For whatever reason, I couldn’t print off the reservation confirmation. So I fill out the contact form on the website. And wait. At least 1 full day. Due to the fact that I have A.D.D (or so people tell me), I call the toll free number. So far so good. Nice lady says sure she she’ll email me the reservation details. Which she did. No drama’s.
Then today, I actually get the response from my initial web enquiry.
I have re-printed it below.
Dear Diamond,
The Hilton Internet Contact Center has recently received your email. We are pleased that you took the time to write us! Please note that when you have a reservation with 2 or more rooms under the same confirmation # you will not be able to pull it up online. Please keep the email we sent you as confirmation.
***DOMESTIC***
If you require further assistance, please dial 1-800-774-1500 and choose one of the following options when prompted by the Voice Response Unit:
* Select option “1″ for help with reservations, cancellations and hotel information.
* Select option “2″ for help with technical issues or questions about one of our Brand websites.If you are currently outside of the US, please visit http:/www.hilton.com/en/hifeedback/hrwfone.jhtml http://www.hilton.com/en/hi/feedback/hrwfone.jhtml for a list of our Worldwide Reservation Offices and their telephone numbers.

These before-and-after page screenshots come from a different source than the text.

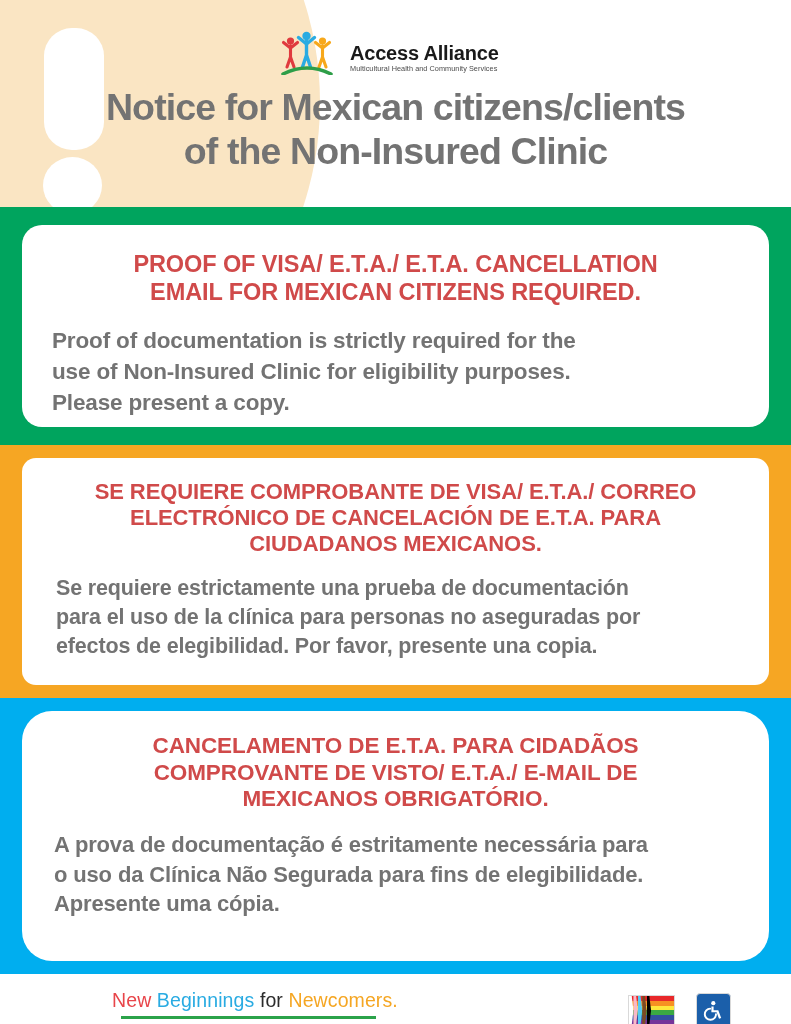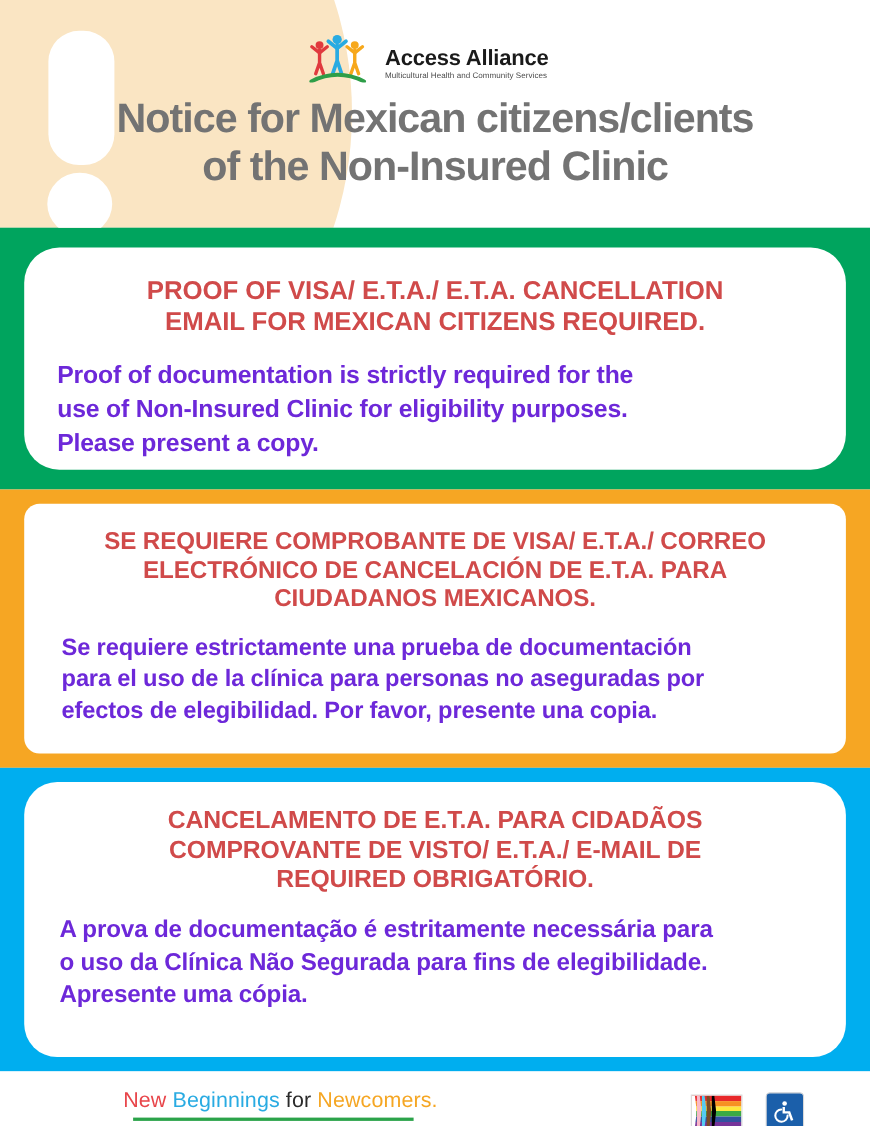--- a/index.html
+++ b/index.html
@@ -92,7 +92,7 @@
     left:22px; right:22px;
     top:18px; bottom:18px;
     background:#ffffff;
-    border-radius:32px;
+    border-radius:20px;
     padding:18px 30px 12px 30px;
     display:flex;
     flex-direction:column;

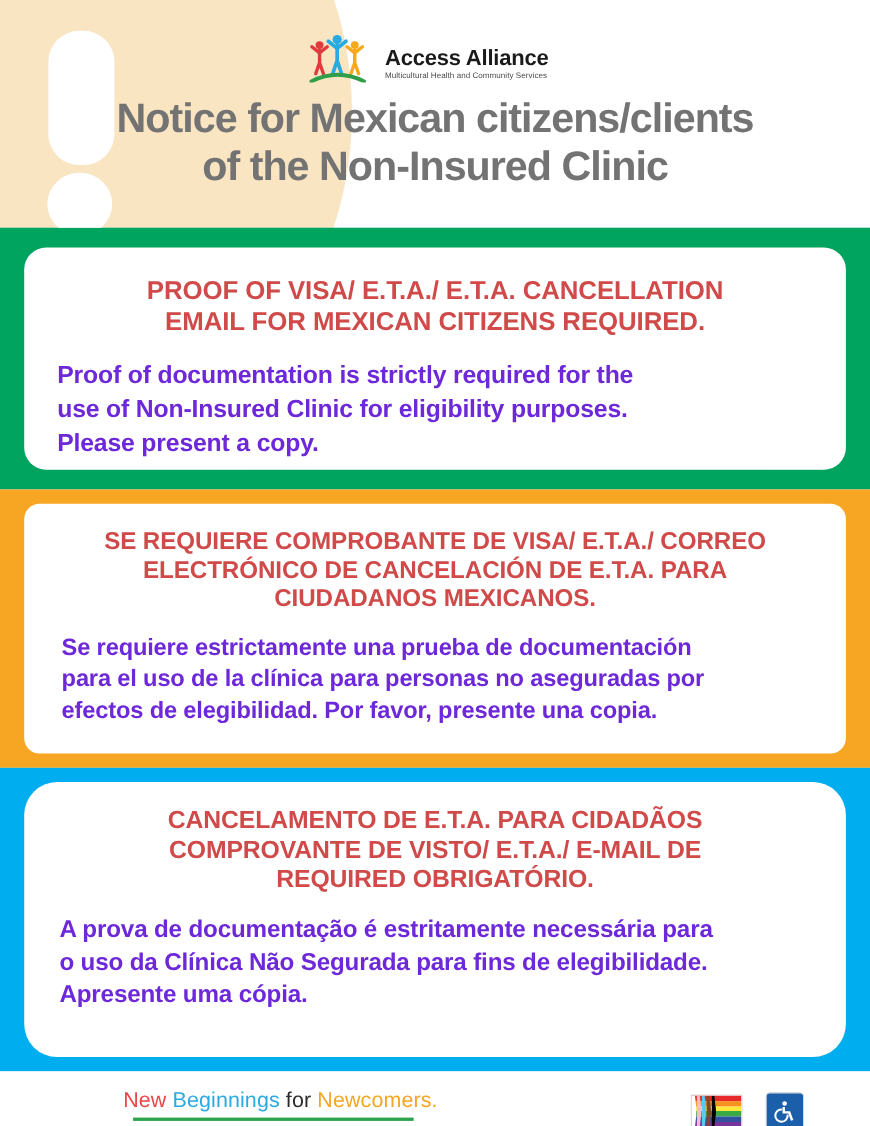--- a/index.html
+++ b/index.html
@@ -113,7 +113,7 @@
   .band.blue   .head-red { font-size:22.5px; margin-top:2px; }
 
   .body-black {
-    color:#6d28d9;
+    color:#737373;
     font-weight:700;
     text-align:left;
     line-height:1.36;

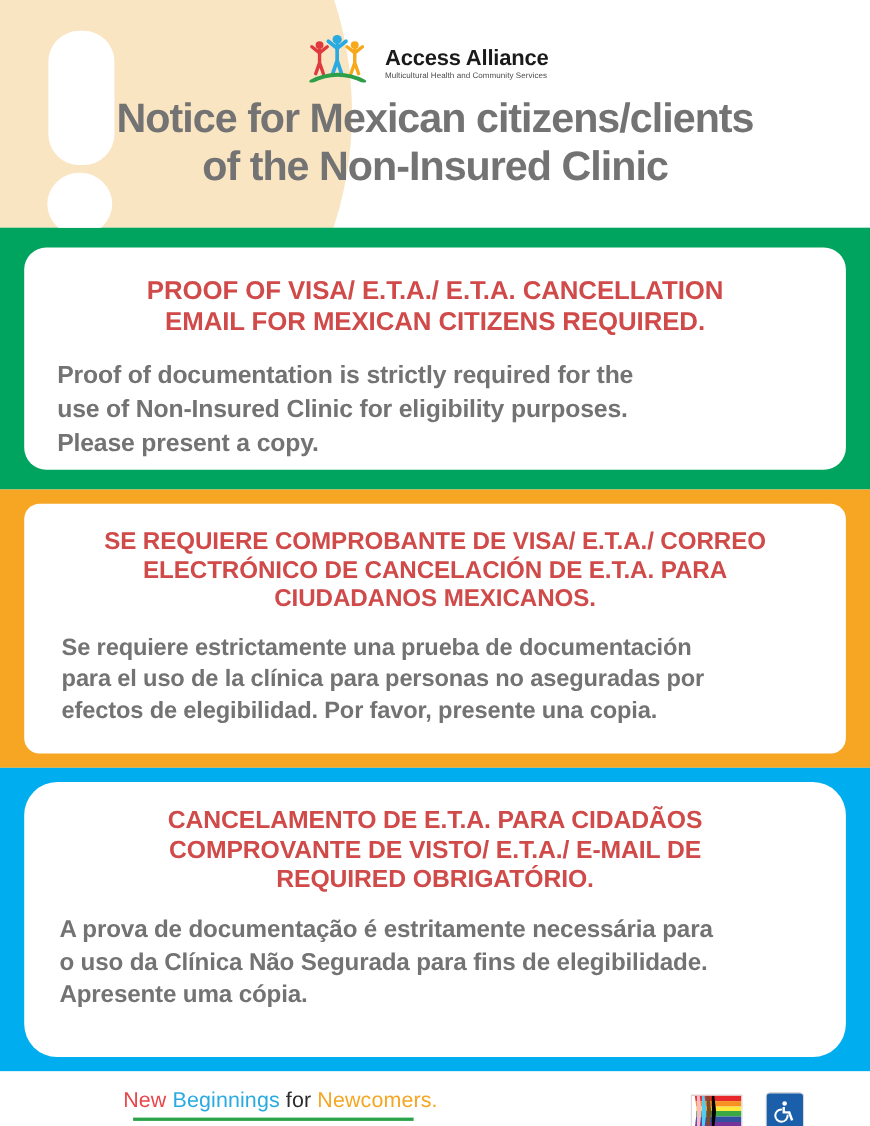--- a/index.html
+++ b/index.html
@@ -259,7 +259,7 @@
       <div class="head-red">
         <span class="ln">CANCELAMENTO DE E.T.A. PARA CIDADÃOS</span>
         <span class="ln">COMPROVANTE DE VISTO/ E.T.A./ E-MAIL DE</span>
-        <span class="ln">REQUIRED OBRIGATÓRIO.</span>
+        <span class="ln">MEXICANOS OBRIGATÓRIO.</span>
       </div>
       <div class="body-black">
         <span class="ln">A prova de documentação é estritamente necessária para</span>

Or you may place a toll call to us directly at 972-770-6136.
Best Regards,
Amos
Internet Coordinator
Hilton Internet Contact Center
Hilton Reservations and customer Care
www.hiltonfamily.comHilton travel should take you places with more than 3,000 hotels and 500,000
rooms worldwide to serve your travel needs.
I don’t even know why you would write such a silly email. I’m not complaining because as a supposed VIP, I didn’t get the treatment I perhaps should have. Not at all.

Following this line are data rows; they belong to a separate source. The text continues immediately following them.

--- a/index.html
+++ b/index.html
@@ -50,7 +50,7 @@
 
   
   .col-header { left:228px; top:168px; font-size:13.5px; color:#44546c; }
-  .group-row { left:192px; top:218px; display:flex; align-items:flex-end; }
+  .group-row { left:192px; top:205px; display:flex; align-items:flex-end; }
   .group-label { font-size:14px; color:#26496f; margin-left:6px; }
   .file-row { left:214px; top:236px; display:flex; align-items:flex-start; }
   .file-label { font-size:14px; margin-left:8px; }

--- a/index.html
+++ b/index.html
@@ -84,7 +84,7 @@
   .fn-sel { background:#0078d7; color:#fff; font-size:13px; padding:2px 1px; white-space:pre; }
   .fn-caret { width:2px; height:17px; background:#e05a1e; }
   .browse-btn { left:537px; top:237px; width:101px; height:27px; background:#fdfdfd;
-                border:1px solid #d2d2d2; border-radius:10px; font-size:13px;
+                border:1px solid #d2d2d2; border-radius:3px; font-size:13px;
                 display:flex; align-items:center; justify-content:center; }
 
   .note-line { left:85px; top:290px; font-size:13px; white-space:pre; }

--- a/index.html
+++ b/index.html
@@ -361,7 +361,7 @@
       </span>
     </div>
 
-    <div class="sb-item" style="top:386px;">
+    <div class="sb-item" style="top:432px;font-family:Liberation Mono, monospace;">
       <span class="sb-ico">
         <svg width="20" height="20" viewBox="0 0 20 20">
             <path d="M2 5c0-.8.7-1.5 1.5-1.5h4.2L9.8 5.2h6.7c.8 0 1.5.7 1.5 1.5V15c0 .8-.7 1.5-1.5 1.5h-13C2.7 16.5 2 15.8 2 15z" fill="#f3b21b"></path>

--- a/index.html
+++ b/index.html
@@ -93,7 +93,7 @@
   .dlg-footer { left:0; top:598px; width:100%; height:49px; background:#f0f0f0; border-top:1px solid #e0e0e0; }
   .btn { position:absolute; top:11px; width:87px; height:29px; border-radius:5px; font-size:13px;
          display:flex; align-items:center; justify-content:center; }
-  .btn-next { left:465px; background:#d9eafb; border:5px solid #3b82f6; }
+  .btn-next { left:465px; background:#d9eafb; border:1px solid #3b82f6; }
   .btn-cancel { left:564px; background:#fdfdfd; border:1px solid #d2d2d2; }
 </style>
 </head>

This is just lazy. Plain and simple.
Hilton’s CRM systems, their legacy reservations systems, and the loyalty program all know my name. The formatting looked like Russian hackers cobbled the email together. No HTML. No branding. No correlation to Hilton at all. And why on earth can’t I pull up the reservation if it I’ve booked 2 rooms?
If you’re going to make in investment into loyalty systems then do it properly. And don’t forget to give your Customer Service people permission to use their intelligence. After all, a human sort of wrote this email to me.
Might sound silly but one crappy online experience and one email has made me think twice about whether I should continue to use Hilton.